Health care in the industrialized world has never been more available, or so we are told.
More and better hospitals are built (are there more sick people?).
Ever more complex and high-tech treatments are devised.
Life-expectancy rates are rising (quantity, perhaps, but what of quality?).
Research continues at breakneck pace into all aspects of disease causation and treatment.
New, highly trained doctors and nurses are turned out every year.
… And yet there really is a crisis, as we will see.
Old diseases such as TB which were thought to be history are back, and are often untreatable because the bacterial agents which cause the infections have become resistant to antibiotics which previously controlled them easily.
This acquired resistance presents an enormous threat to the health of us all, not just those who are malnourished and impoverished.
Whether or not more and more hospitals and high-tech diagnostic and treatment methods equate with better health for the general public is itself open to question. However, what is not debatable is the fact that one of the most potent tools in the medical tool-box, antibiotics, are no longer working on many extremely dangerous bacteria, or only work when used in amounts so high that they are likely to cause serious side-effects.
The evolution of antibiotic-resistant bacteria – superbugs – therefore forms a significant part of the story we need to examine in order to understand the crisis.
The UK Office of Health Economics reported in September 1997>1 that –
5,000 people are being killed every year in British hospitals by infections they catch – when they are in the hospital.

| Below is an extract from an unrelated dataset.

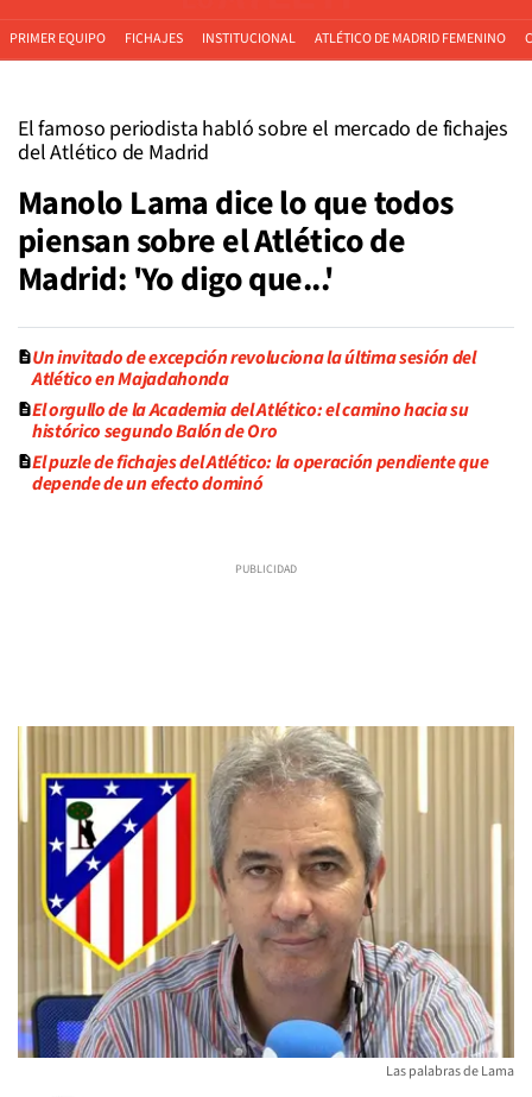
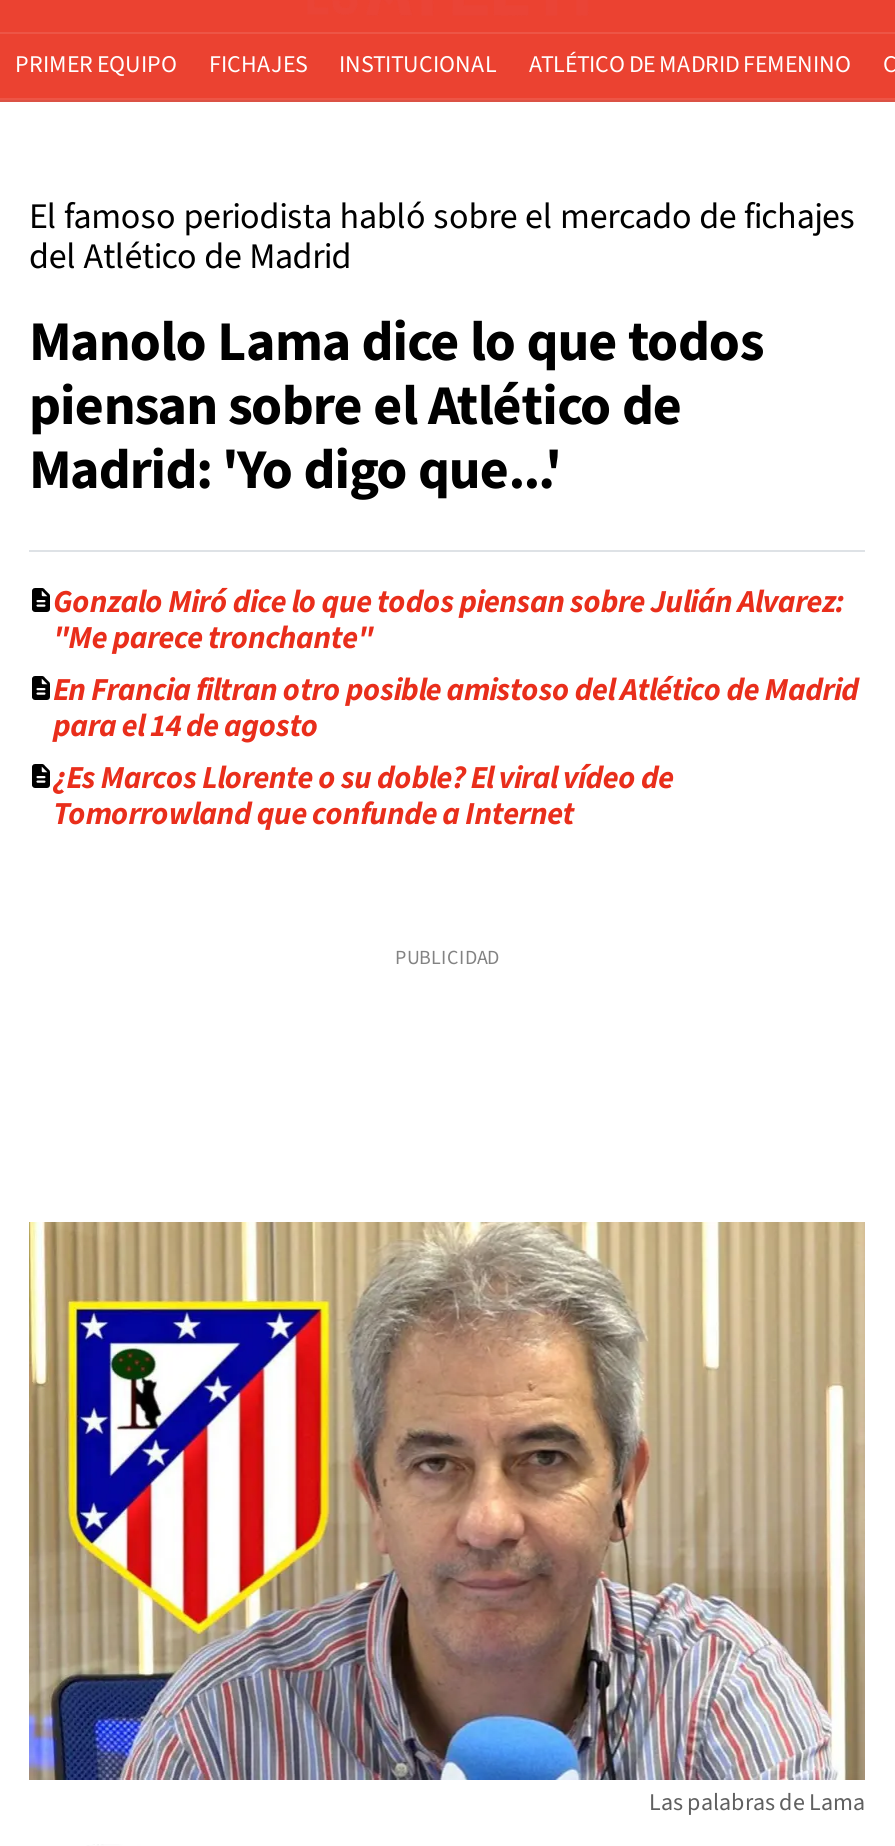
[32,345,489,497] Un invitado de excepción revoluciona la última sesión del | Atlético en Majadahonda | El orgullo de la Academia del Atlético: el camino hacia su | histórico segundo Balón de Oro | El puzle de fichajes del Atlético: la operación pendiente que | depende de un efecto dominó -> [53,580,859,836] Gonzalo Miró dice lo que todos piensan sobre Julián Alvarez: | "Me parece tronchante" | En Francia filtran otro posible amistoso del Atlético de Madrid | para el 14 de agosto | ¿Es Marcos Llorente o su doble? El viral vídeo de | Tomorrowland que confunde a Internet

A further 15,000 people’s deaths are being contributed to infections they catch – when they are in the hospital.
One in every 16 patients who goes into the hospital for anything at all will develop a ‘hospital acquired infection’ (HAI) – a serious illness which they catch from someone in the hospital, usually a member of staff.
In intensive care units the rate is as high as one patient in every five developing an HAI.
The most common of the infections acquired in this way relate to the bladder, chest and surgical wounds – and many of them involve difficult to treat ‘superbugs’ (see below).
In the US, figures published in 1994 show that one patient out of every 10 develops infections caught in the hospital, and that this involves around 2.5 million people every year.
Every year 20,000 of these people die from – and the deaths of a further 60,000 are contributed to by – the hospital acquired infections, a huge number of them involving antibiotic resistant superbugs.
>2Internal Ecological Damage
There is, however, another major outcome from the use of antibiotics which forms a less obvious but nevertheless very important part of the crisis story; the devastation that occurs in the internal environment of the body, its own ecology, especially that of the intestinal tract where hundreds of trillions of ‘friendly’ bacteria live and provide life-supporting services for us.